Red Deer 14-year-old climbing BMX world rankings

Red Deer BMX racer Molly Simpson is hoping to one day bring home Olympic gold for Canada

Red Deer BMX racer Molly Simpson is hoping to one day bring home Olympic gold for Canada.

The 14-year-old athlete recently received a grant from the Red Deer Games Foundation (RDGF) to help fund her journey; a journey that began when an elder cousin encouraged her to try out the sport at a young age.

“My cousin was ranked second in the world and he told me to try it. Everything clicked from there,” she said.

Simpson started to receive some of the best coaching in the world from right in Red Deer when a coach from Red Deer BMX got her hooked on competitive racing.

“It all started out when Randy Hall got us on a bike and taught us how to do all of the stuff. After that I went onto the Alberta team and Justin Tuchscherer really taught me how to add skills into the racing,” she said.

Simpson, despite her young age, has rapidly become one the best BMX racers in Canada – winning the provincial championship four times and also winning a National Championship for her age group.

She will be competing at the Canada Cup this summer, as well as representing Canada at the BMX World Championships in Rock Hill, South Carolina.

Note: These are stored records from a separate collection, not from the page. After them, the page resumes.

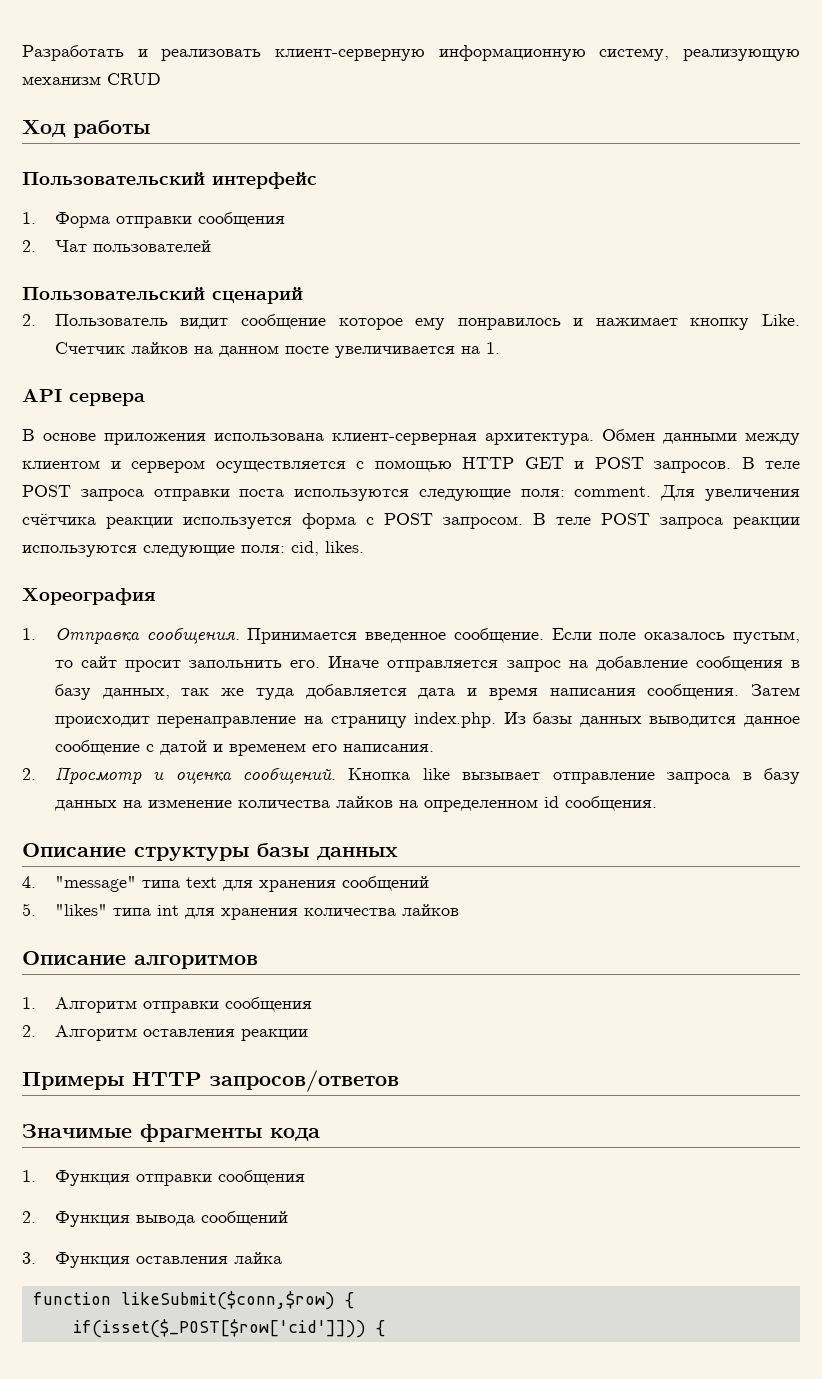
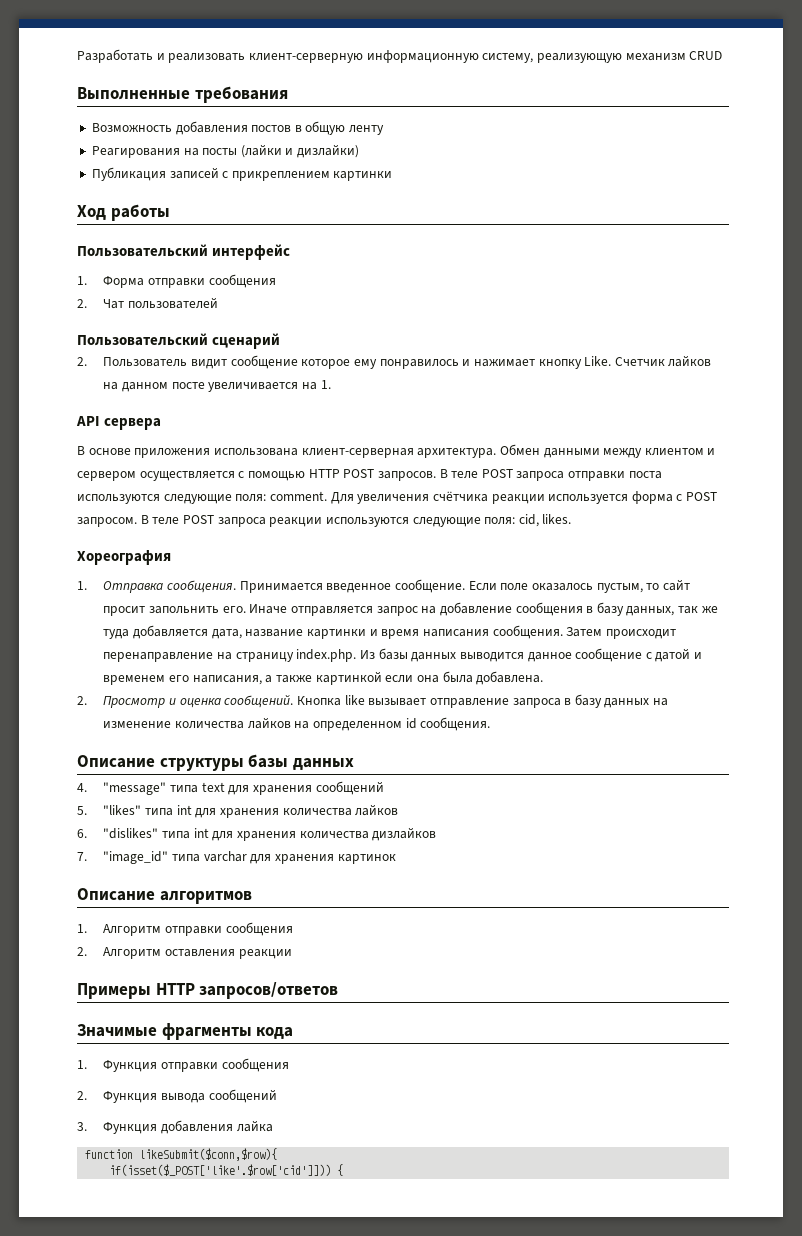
+ Выполненные требования
+ Возможность добавления постов в общую ленту
+ Реагирования на посты (лайки и дизлайки)
+ Публикация записей с прикреплением картинки
- Обмен данными между клиентом и сервером осуществляется с помощью HTTP GET и POST запросов.
+ Обмен данными между клиентом и сервером осуществляется с помощью HTTP POST запросов.
- Иначе отправляется запрос на добавление сообщения в базу данных, так же туда добавляется дата и время написания сообщения.
+ Иначе отправляется запрос на добавление сообщения в базу данных, так же туда добавляется дата, название картинки и время написания сообщения.
- Затем происходит перенаправление на страницу index.php. Из базы данных выводится данное сообщение с датой и временем его написания.
+ Затем происходит перенаправление на страницу index.php. Из базы данных выводится данное сообщение с датой и временем его написания, а также картинкой если она была добавлена.
+ 6. "dislikes" типа int для хранения количества дизлайков
+ 7. "image_id" типа varchar для хранения картинок
- 3. Функция оставления лайка
+ 3. Функция добавления лайка
- function likeSubmit($conn,$row) {
- if(isset($_POST[$row['cid']])) {
+ function likeSubmit($conn,$row){
+ if(isset($_POST['like'.$row['cid']])) {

“It is a week-long event. There are practice days and you race on one big day. There are riders from all over the world. It is really competitive there,” she said.

Simpson has the luxury of training and competing with high-class BMX athletes in Red Deer, which is sending 21 racers to the World Championships.

“I train everyday and it has been really good for me” she said. “I compete against girls and guys but at big races it is usually girls. Here in Red Deer I race against boys.”

She added the sport has given her the opportunity to travel and compete all over the world and almost every single weekend, most recently at an event in Langley B.C.

While some people confuse BMX racing with other BMX trick sports, Simpson explained that the difference is quite clear.

“Racing is more competitive, whereas in trick BMX you are styling. Racing is all about wanting to go fast,” she said.

Going fast is Simpson’s focus and she has modelled her BMX career off of pro BMX racer Caroline Buchanan, who is one of the fastest racers in the world.

“She is a ‘crazy fast’ pro. That is who I want to be,” she said.

To reach that level of racing, Simpson is prioritizing her goals to stay ahead of her training.

“I’m starting to pull ahead of the other girls. I want to continue to pull away and get really fast,” she said. “My long-term goal is to go to the Olympics and win a gold medal. My short term goal is to get on the national team.”

She added she hopes that she will be able to represent Alberta at the 2019 Canada Winter Games in Red Deer.

The grant from the RDGF will go a long ways towards her goals, according to Simpson.

“It helps us with the money and allows us to get to races – which is awesome,” she said. “I would like to thank the Games Foundation for the grant and my family for supporting me.”

Despite the higher stakes of competitive racing, the sport remains fun for Simpson.

“I like how competitive it is and I like the jumping – it is really fun,” she said.